The question for this week is why would anyone develop in Java ME? Java ME (Micro Edition) is designed for devices with limited memory, display and power capacity such as cell phones, PDAs, MP3 players, set-top boxes and Blu-Ray disc players. The most popular such devices are cell phones but they don’t support it. Android supports ‘real’ Java with their own framework. Apps for Apple’s iPhone and iPod Touch are built with Objective C and Windows phones don’t support Java in any form. In fact, according to NetMarketShare Java ME is in 3rd place in mobile operating systems with a 4.44% market share as of February 2014.

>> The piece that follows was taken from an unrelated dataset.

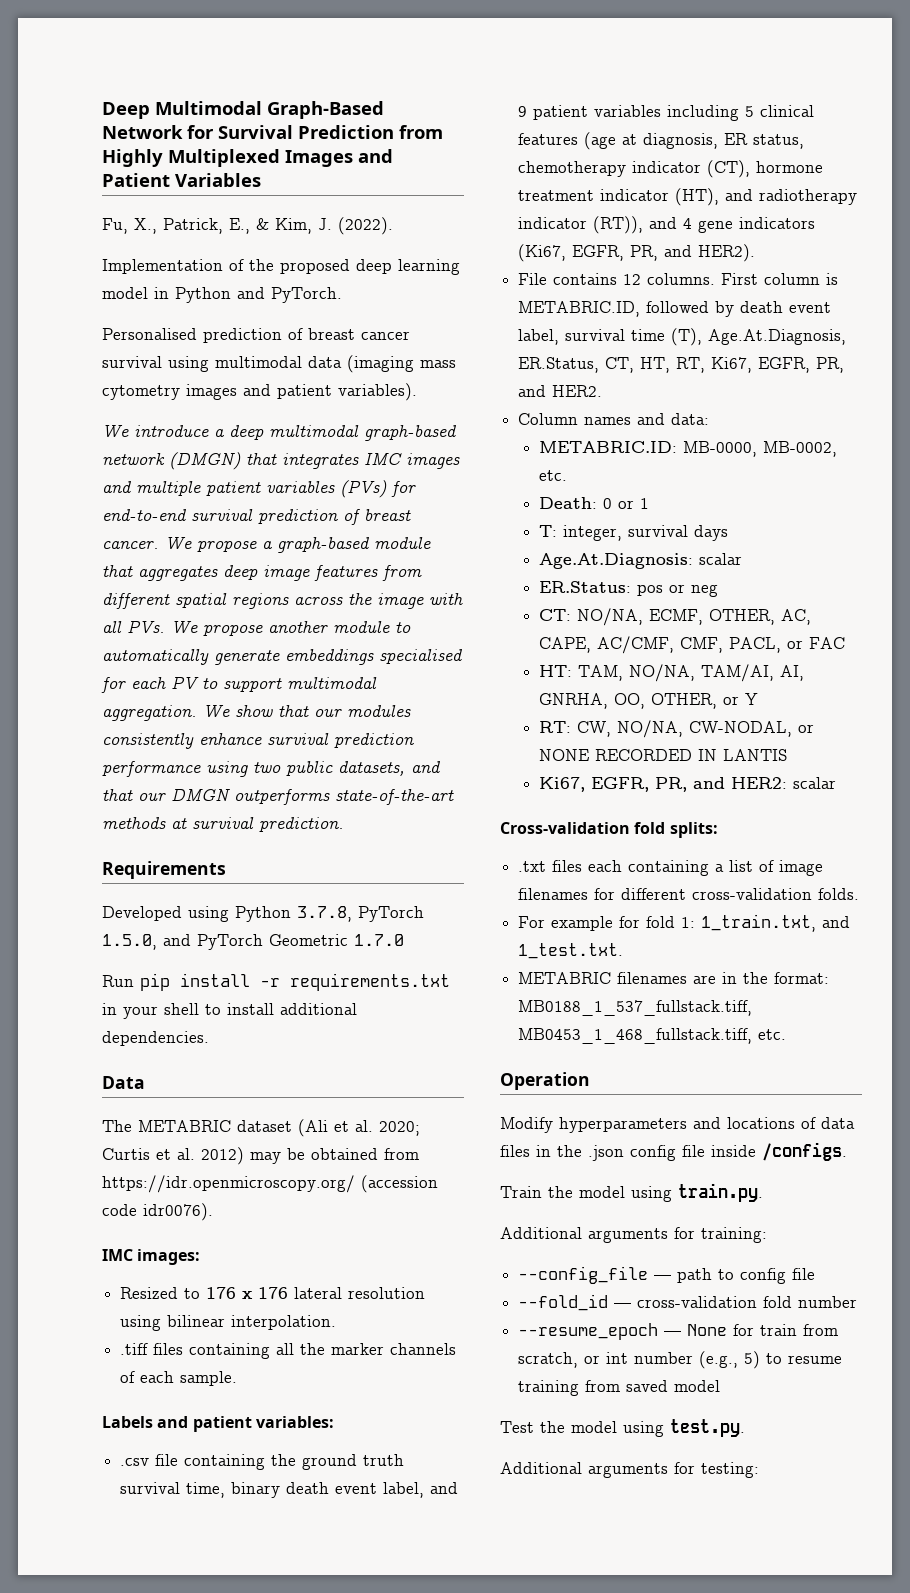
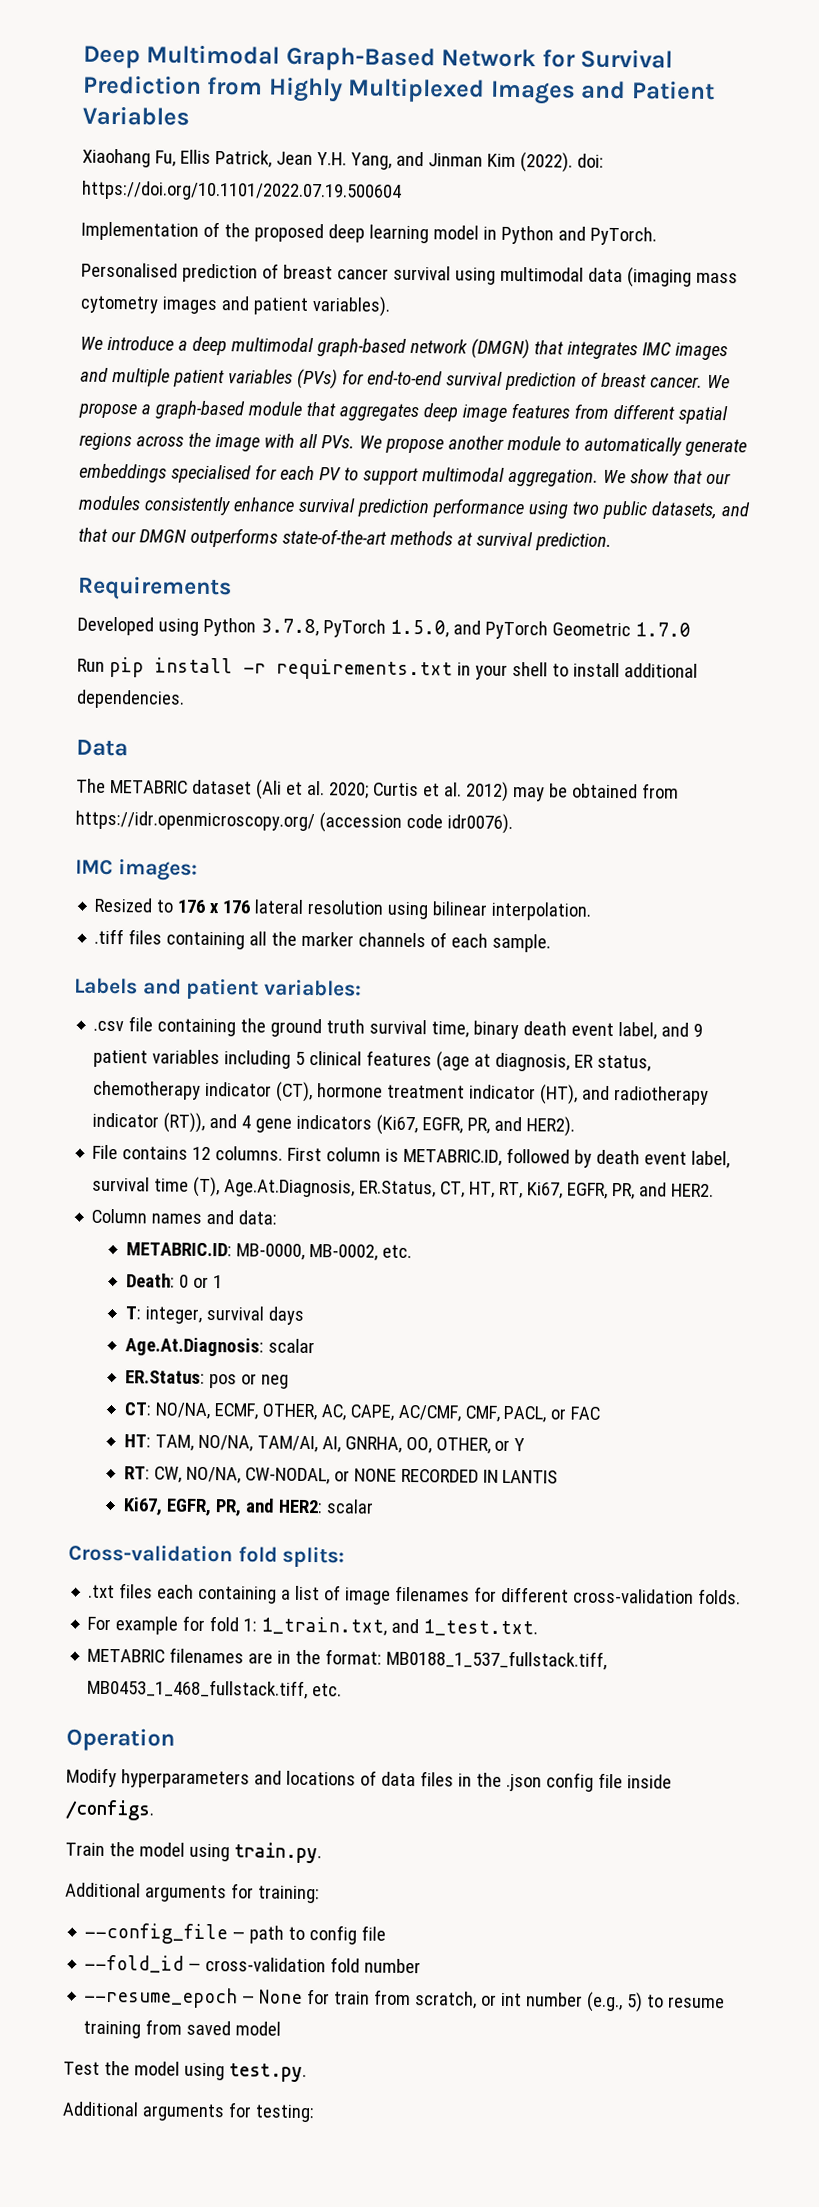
[102,218,332,234] Fu, X., Patrick, E., & Kim, J. -> [82,148,516,170] Xiaohang Fu, Ellis Patrick, Jean Y.H. Yang, and Jinman Kim
(393, 226) none -> [576,153,604,168] [81,180,402,202] doi: https://doi.org/10.1101/2022.07.19.500604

Not so fast. One place where Java ME thrives is in feature phones, the precursors to today’s smartphones. While smartphone shipments worldwide finally outpaced those of feature phones in 2013, about 42 percent of cell phone sales (839 million) were feature phones. In fact, if you’re living outside of the US and living on $10 a day, chances are pretty good that you don’t have an iPhone, Android or Windows phone. Facebook’s recent acquisition of WhatsApp was in part because of the app’s worldwide reach. Basically, it runs on everything, including Java ME devices. The market of the developed world is relatively small compared to the 3 billion other people on the planet who don’t have smartphones.

Now, if I were a developer (and as the official World’s Slowest Programmer(™), clearly I’m not), I wouldn’t readily dismiss this potential market.


As always, the first step is to get the software. The first thing you notice is that the latest version (3.4) is only available for Windows, so if you want to develop on Mac OS X, you have to use an earlier version (3.0). If you use Linux, however, you’re out of luck. You’ll have to use version 2.5.2 but you won’t have access to the emulator so you can’t test your software.

I have access to both Windows and Linux but since (as I’ve pointed out) I Am Not A Developer, I set up the IDE on my MacBook. Oracle does not make it easy to find any non-Windows version of the IDE. Even then, you have to register for a (free) user account on Oracle’s website. However, eventually I managed it.JavaME_IDE.png

If you prefer, you can also use Eclipse Pulsar and the default download comes with plug-ins for NetBeans. If you want to set up a new project, you can either import an existing wireless project or create a new one. But the demos give you plenty of code to play with and tutorials are readily available.

I set up a new project, taking the defaults. When I built and ran it, the software emulator automatically started and ran the app:HelloJ2MEApp.png

It’s similar to the Android SDK, except our graphic comes up as a feature phone (appropriately enough).